Output each entry verbatim. Leave the images out.

════════

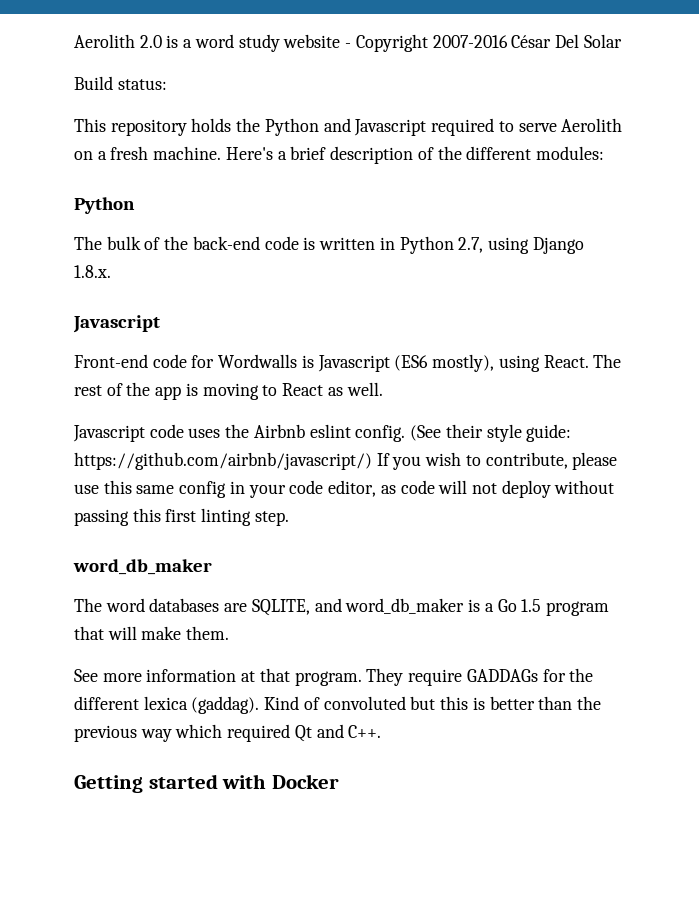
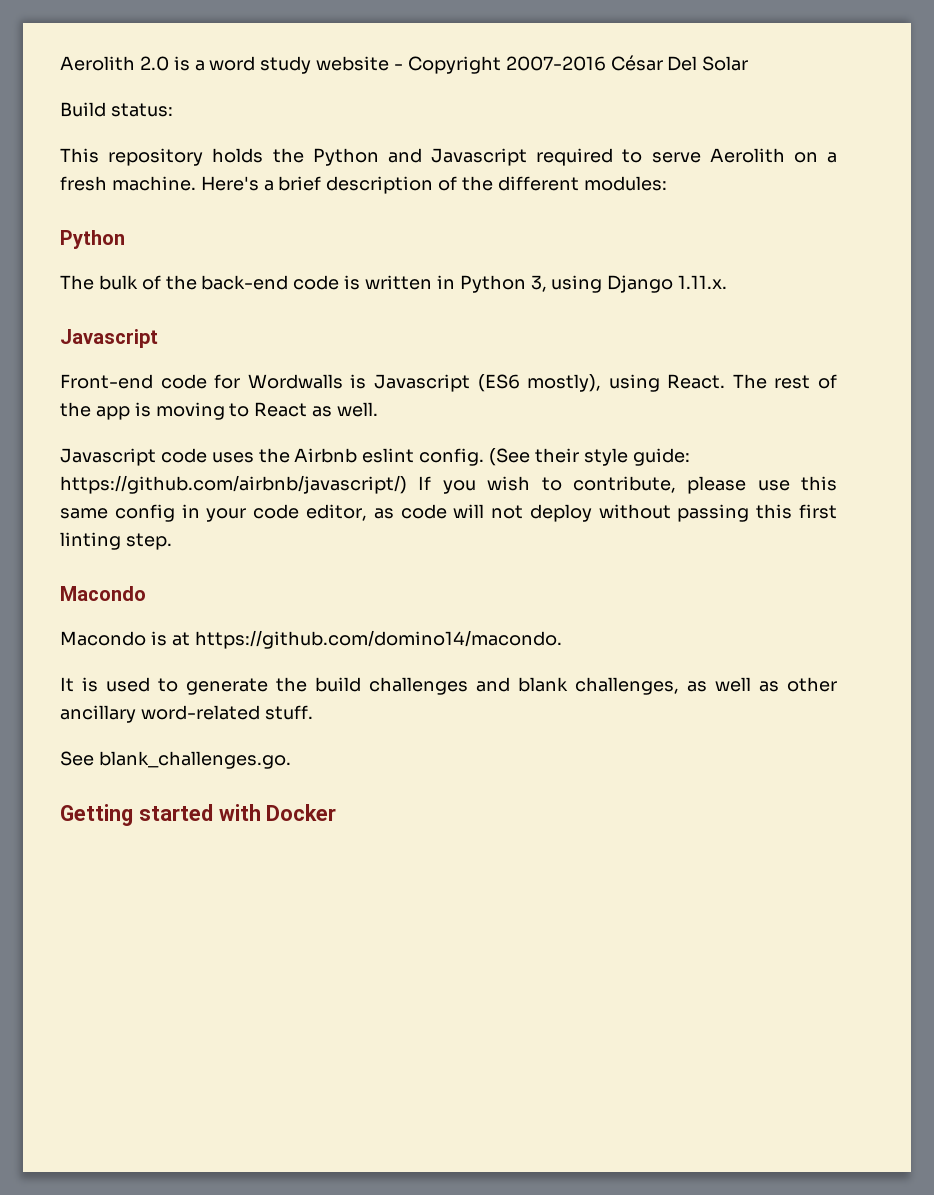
[458,237,484,253] 2.7, -> [530,275,547,292] 3,
[74,265,111,278] 1.8.x. -> [678,275,728,289] 1.11.x.
[73,559,212,575] [74,598,609,616] [74,626,230,640] [74,668,594,686] [74,696,601,714] [74,724,382,742] word_db_maker // The word databases are SQLITE, and word_db_maker is a Go 1.5 program that will make them. // See more information at that program. They require GADDAGs for the different lexica (gaddag). Kind of convoluted but this is better than the previous way which required Qt and C++. -> [60,586,146,601] [60,630,562,649] [60,677,837,695] [60,705,313,723] [60,751,291,769] Macondo // Macondo is at https://github.com/domino14/macondo. // It is used to generate the build challenges and blank challenges, as well as other ancillary word-related stuff. // See blank_challenges.go.

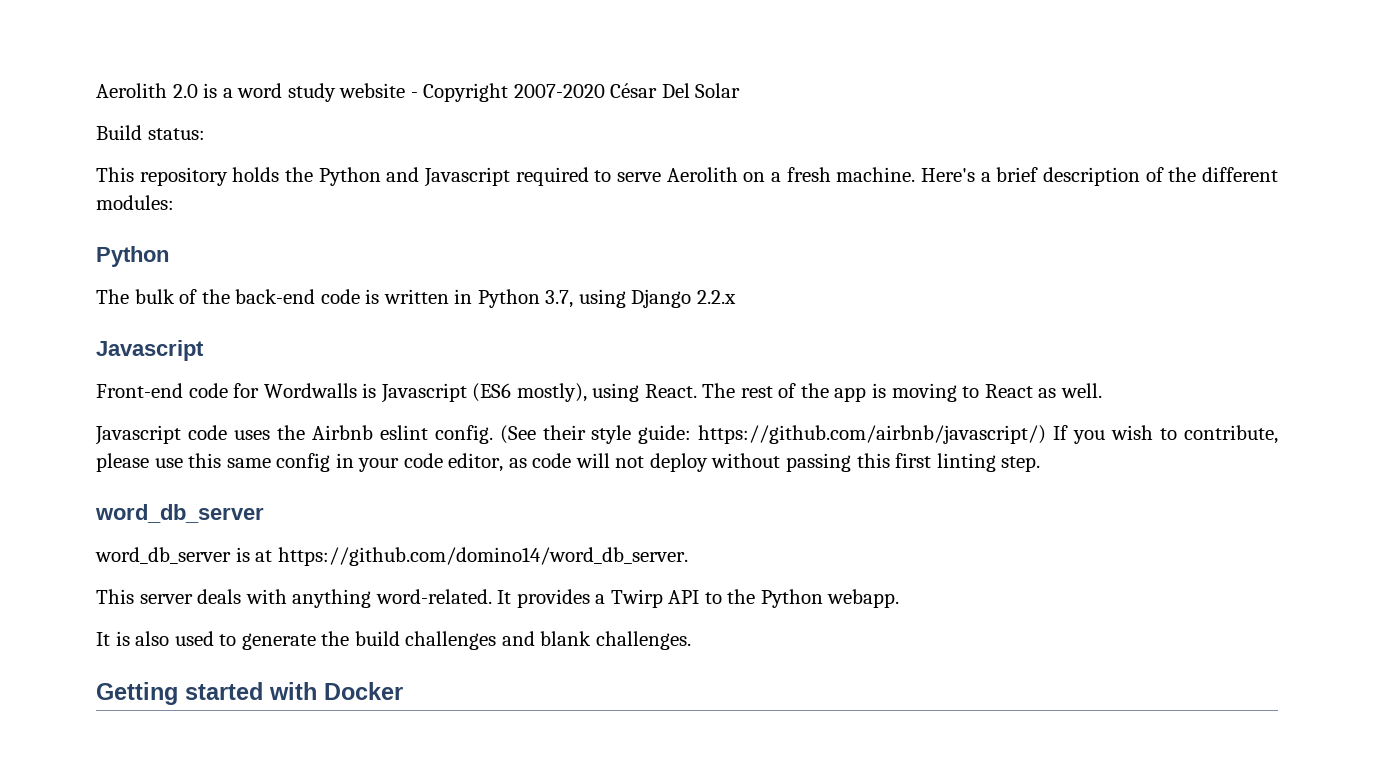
[505,56,606,71] 2007-2016 -> [513,84,605,98] 2007-2020
[530,275,547,292] 3, -> [545,290,574,308] 3.7,
[678,275,728,289] 1.11.x. -> [696,290,736,304] 2.2.x
[60,586,146,601] [60,630,562,649] Macondo // Macondo is at https://github.com/domino14/macondo. -> [95,504,264,523] [95,547,688,566] [96,589,900,608] word_db_server // word_db_server is at https://github.com/domino14/word_db_server. // This server deals with anything word-related. It provides a Twirp API to the Python webapp.
(98, 684) none -> [135,631,170,646] also
[575,677,837,695] [60,705,313,723] [60,751,291,769] challenges, as well as other ancillary word-related stuff. // See blank_challenges.go. -> [595,631,691,650] challenges.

════════

**Your solution**
[458,237,484,253] 2.7, -> [530,275,547,292] 3,
[74,265,111,278] 1.8.x. -> [678,275,728,289] 1.11.x.
[73,559,212,575] [74,598,609,616] [74,626,230,640] [74,668,594,686] [74,696,601,714] [74,724,382,742] word_db_maker // The word databases are SQLITE, and word_db_maker is a Go 1.5 program that will make them. // See more information at that program. They require GADDAGs for the different lexica (gaddag). Kind of convoluted but this is better than the previous way which required Qt and C++. -> [60,586,146,601] [60,630,562,649] [60,677,837,695] [60,705,313,723] [60,751,291,769] Macondo // Macondo is at https://github.com/domino14/macondo. // It is used to generate the build challenges and blank challenges, as well as other ancillary word-related stuff. // See blank_challenges.go.

[505,56,606,71] 2007-2016 -> [513,84,605,98] 2007-2020
[530,275,547,292] 3, -> [545,290,574,308] 3.7,
[678,275,728,289] 1.11.x. -> [696,290,736,304] 2.2.x
[60,586,146,601] [60,630,562,649] Macondo // Macondo is at https://github.com/domino14/macondo. -> [95,504,264,523] [95,547,688,566] [96,589,900,608] word_db_server // word_db_server is at https://github.com/domino14/word_db_server. // This server deals with anything word-related. It provides a Twirp API to the Python webapp.
(98, 684) none -> [135,631,170,646] also
[575,677,837,695] [60,705,313,723] [60,751,291,769] challenges, as well as other ancillary word-related stuff. // See blank_challenges.go. -> [595,631,691,650] challenges.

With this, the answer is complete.